> [Data excerpts]
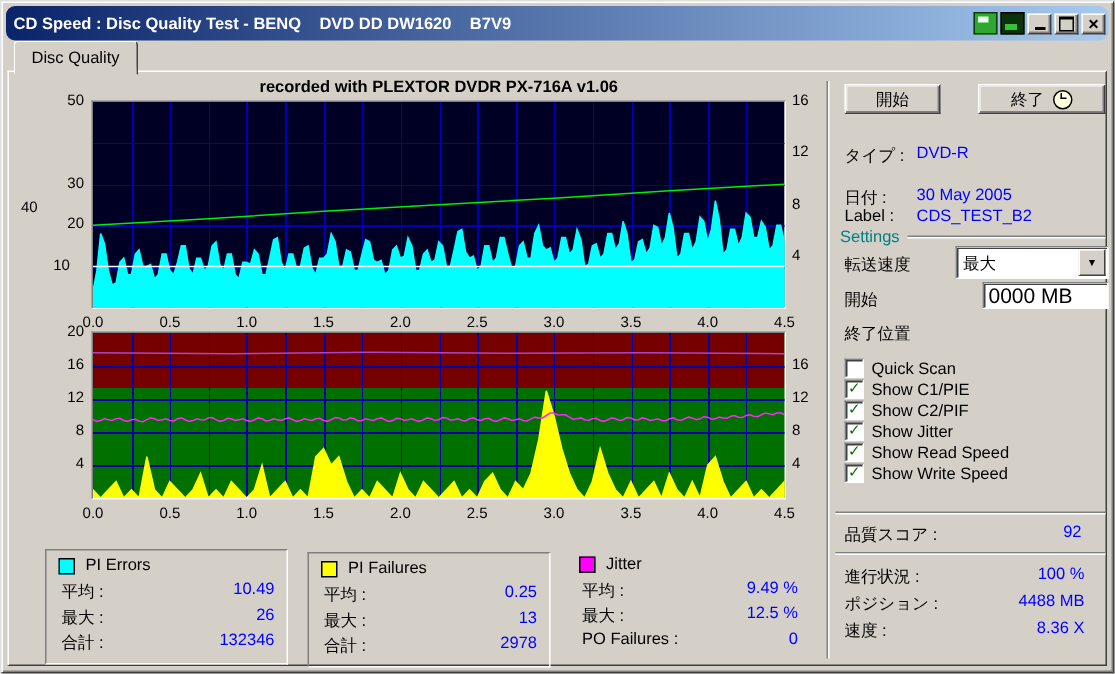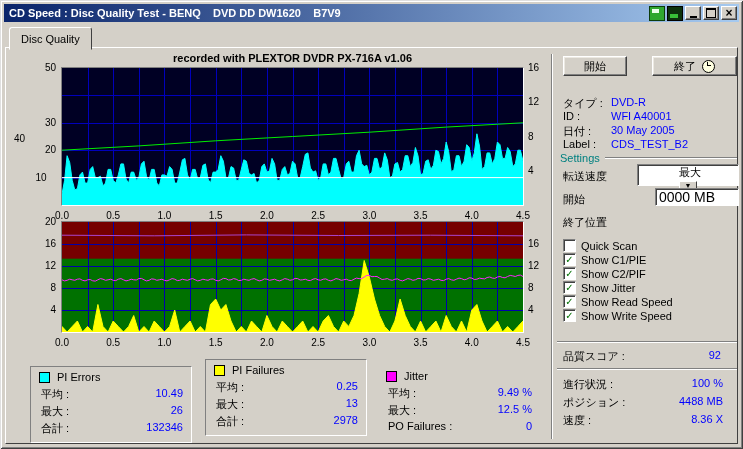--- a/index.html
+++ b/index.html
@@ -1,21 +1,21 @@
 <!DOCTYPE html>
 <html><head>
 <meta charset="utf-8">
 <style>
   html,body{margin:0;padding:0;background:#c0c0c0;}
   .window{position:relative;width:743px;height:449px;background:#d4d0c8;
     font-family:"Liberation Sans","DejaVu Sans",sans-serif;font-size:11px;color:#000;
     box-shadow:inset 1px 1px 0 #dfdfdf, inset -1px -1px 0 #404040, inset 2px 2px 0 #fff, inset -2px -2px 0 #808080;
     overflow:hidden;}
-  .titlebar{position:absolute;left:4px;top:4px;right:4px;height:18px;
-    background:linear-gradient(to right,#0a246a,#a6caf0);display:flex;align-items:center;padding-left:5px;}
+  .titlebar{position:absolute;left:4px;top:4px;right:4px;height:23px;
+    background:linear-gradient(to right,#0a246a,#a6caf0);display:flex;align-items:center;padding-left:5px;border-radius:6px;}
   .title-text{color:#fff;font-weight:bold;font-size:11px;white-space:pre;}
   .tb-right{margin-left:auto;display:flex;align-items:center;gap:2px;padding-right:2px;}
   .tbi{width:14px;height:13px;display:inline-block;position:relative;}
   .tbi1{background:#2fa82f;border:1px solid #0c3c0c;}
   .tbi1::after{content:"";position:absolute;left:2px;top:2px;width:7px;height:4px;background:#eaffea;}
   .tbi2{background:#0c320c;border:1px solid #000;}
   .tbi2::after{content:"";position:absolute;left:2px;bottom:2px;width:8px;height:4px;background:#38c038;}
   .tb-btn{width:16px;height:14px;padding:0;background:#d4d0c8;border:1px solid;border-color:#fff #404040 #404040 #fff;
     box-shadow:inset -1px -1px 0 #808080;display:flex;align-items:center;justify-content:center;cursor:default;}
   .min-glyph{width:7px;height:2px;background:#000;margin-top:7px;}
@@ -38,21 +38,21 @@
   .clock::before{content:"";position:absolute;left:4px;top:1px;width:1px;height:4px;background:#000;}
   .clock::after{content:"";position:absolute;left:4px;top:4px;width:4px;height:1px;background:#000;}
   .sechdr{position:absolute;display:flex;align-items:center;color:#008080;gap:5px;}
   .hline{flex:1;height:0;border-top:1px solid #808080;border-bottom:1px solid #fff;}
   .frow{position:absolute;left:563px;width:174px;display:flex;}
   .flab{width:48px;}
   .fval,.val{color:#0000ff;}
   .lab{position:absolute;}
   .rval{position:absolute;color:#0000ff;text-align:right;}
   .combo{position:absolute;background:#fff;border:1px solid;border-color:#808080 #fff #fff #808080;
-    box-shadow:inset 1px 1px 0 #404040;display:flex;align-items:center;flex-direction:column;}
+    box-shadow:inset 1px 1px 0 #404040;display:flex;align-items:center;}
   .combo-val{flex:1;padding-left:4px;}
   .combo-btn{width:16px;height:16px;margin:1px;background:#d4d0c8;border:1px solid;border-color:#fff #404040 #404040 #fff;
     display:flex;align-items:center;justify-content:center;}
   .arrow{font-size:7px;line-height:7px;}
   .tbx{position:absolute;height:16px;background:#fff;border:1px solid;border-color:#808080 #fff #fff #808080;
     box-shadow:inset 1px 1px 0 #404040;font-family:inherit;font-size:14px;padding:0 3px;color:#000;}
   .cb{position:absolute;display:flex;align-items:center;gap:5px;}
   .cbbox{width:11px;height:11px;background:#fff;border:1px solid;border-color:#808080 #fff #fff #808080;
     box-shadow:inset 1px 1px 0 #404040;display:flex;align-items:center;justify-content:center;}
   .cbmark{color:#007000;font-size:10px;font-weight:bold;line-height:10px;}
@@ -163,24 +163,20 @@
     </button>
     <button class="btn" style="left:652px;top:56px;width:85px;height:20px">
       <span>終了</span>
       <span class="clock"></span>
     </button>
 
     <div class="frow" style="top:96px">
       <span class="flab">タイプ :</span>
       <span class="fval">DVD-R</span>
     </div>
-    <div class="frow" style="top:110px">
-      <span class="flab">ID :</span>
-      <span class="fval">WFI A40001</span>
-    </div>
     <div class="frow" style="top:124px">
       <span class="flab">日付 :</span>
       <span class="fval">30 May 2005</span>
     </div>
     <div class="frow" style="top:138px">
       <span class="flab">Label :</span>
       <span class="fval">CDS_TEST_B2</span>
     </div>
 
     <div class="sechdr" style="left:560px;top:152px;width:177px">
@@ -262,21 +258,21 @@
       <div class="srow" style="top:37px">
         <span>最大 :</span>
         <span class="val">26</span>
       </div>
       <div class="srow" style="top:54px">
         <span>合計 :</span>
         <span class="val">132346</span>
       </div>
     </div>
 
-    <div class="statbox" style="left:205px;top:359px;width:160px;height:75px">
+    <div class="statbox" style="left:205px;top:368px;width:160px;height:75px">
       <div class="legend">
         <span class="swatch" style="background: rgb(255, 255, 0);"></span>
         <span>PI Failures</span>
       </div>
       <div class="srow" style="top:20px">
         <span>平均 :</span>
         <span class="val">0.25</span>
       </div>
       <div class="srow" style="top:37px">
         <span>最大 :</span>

> [Exercise description] Write only the number of lines above that contain "weight".

> [Problem solution] 2